*** MATERIAL PROVIDED ***

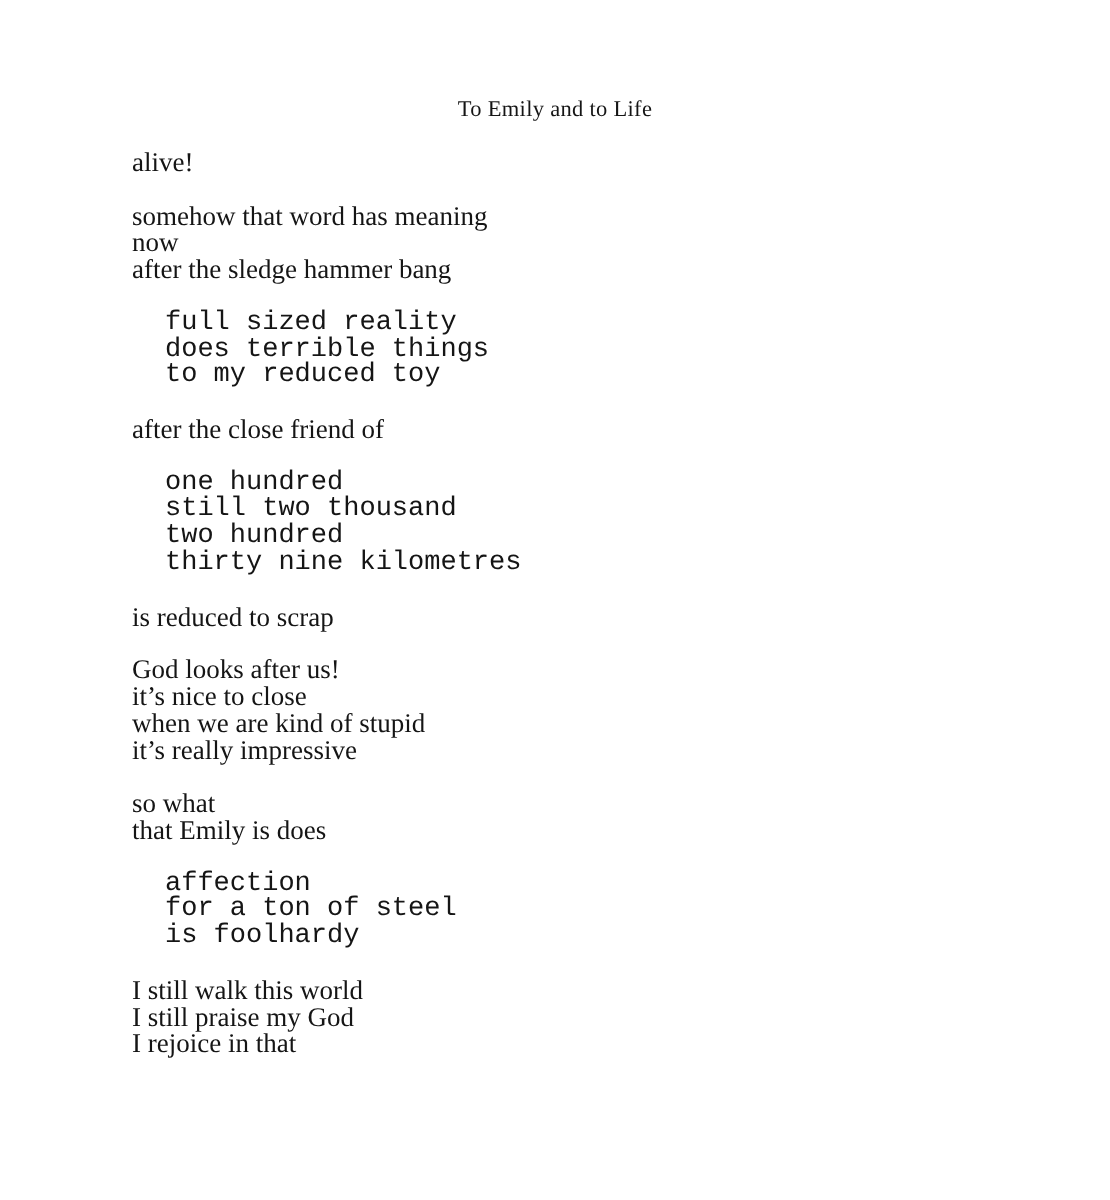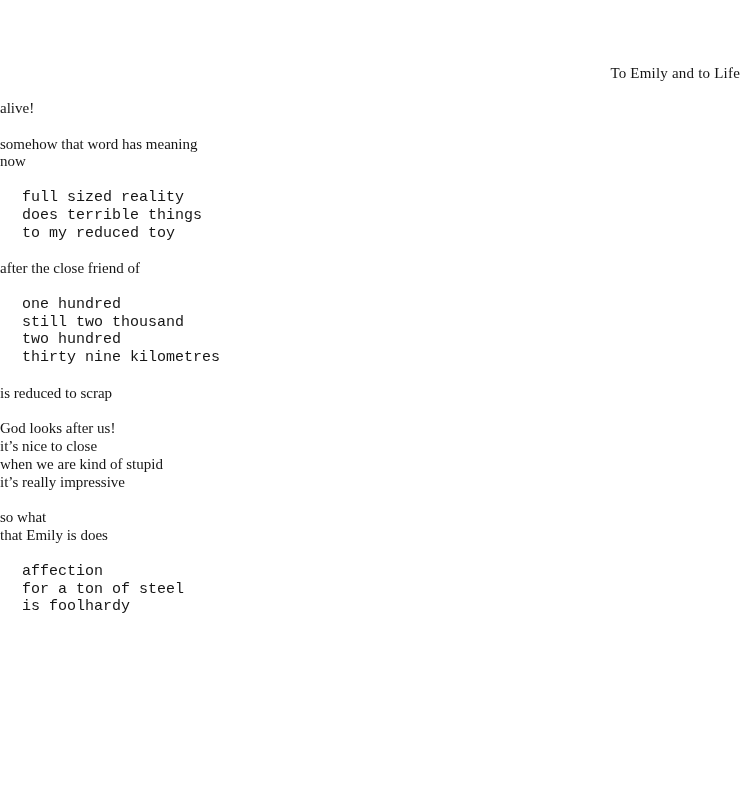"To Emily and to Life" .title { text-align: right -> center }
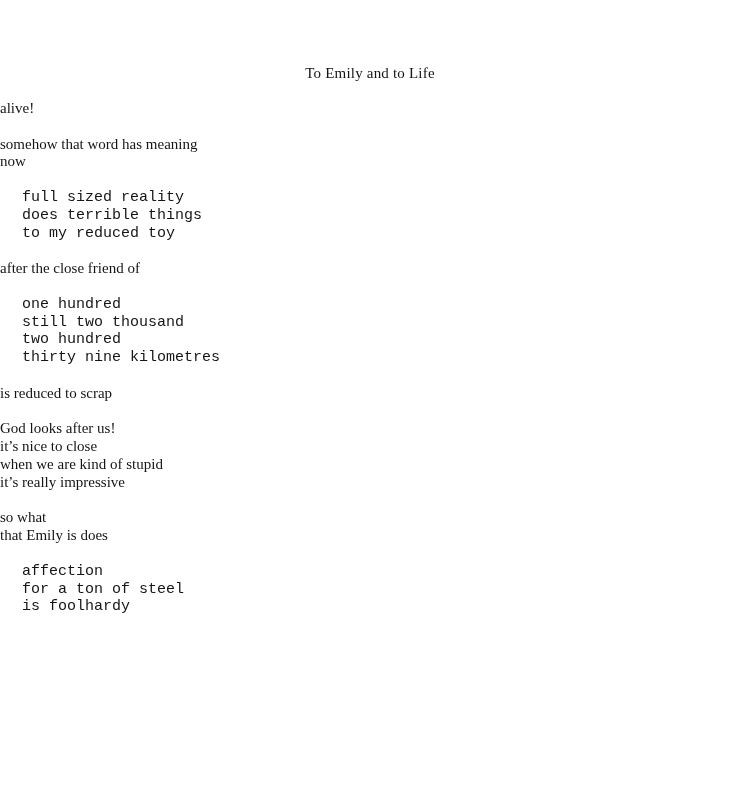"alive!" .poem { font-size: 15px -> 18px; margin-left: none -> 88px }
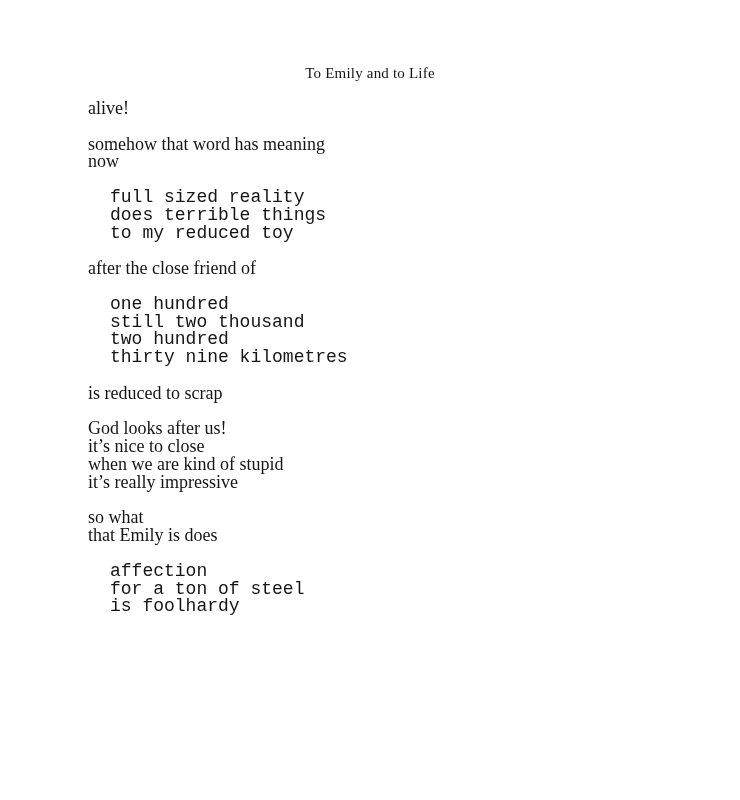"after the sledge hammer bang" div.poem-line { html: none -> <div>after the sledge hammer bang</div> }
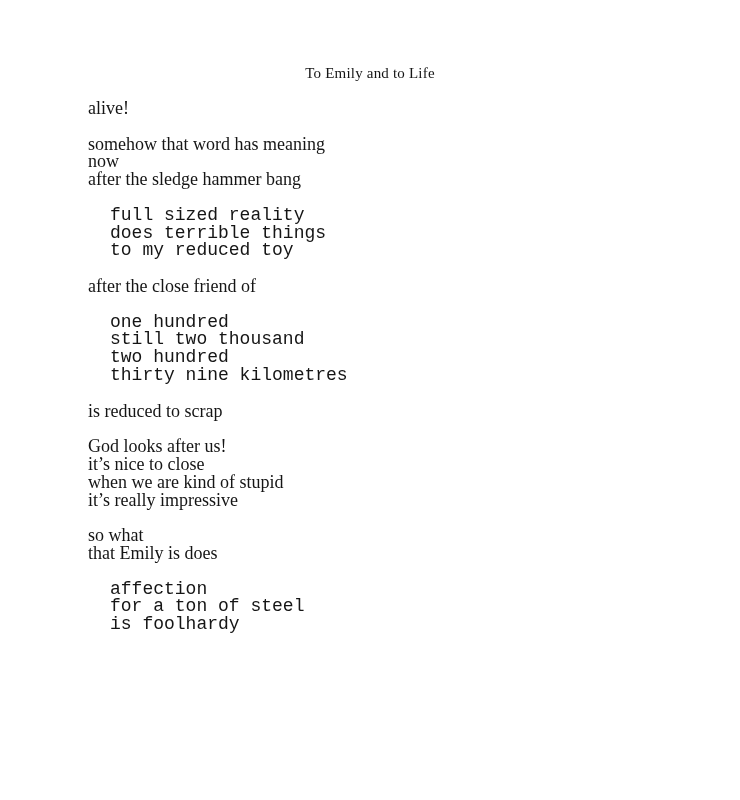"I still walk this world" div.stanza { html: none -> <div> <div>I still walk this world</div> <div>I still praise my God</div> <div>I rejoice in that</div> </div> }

***
*** MATERIAL PROVIDED ***

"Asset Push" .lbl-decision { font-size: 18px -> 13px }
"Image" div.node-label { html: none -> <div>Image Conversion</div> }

***

**WORK TO COMPLETE**:
Line for line, output the entries above from the line with "Emily and to" to the line with "none -> <div>after", both included, and nothing more. Skip pictures.

**EXERCISE RESULT**:
"To Emily and to Life" .title { text-align: right -> center }
"alive!" .poem { font-size: 15px -> 18px; margin-left: none -> 88px }
"after the sledge hammer bang" div.poem-line { html: none -> <div>after the sledge hammer bang</div> }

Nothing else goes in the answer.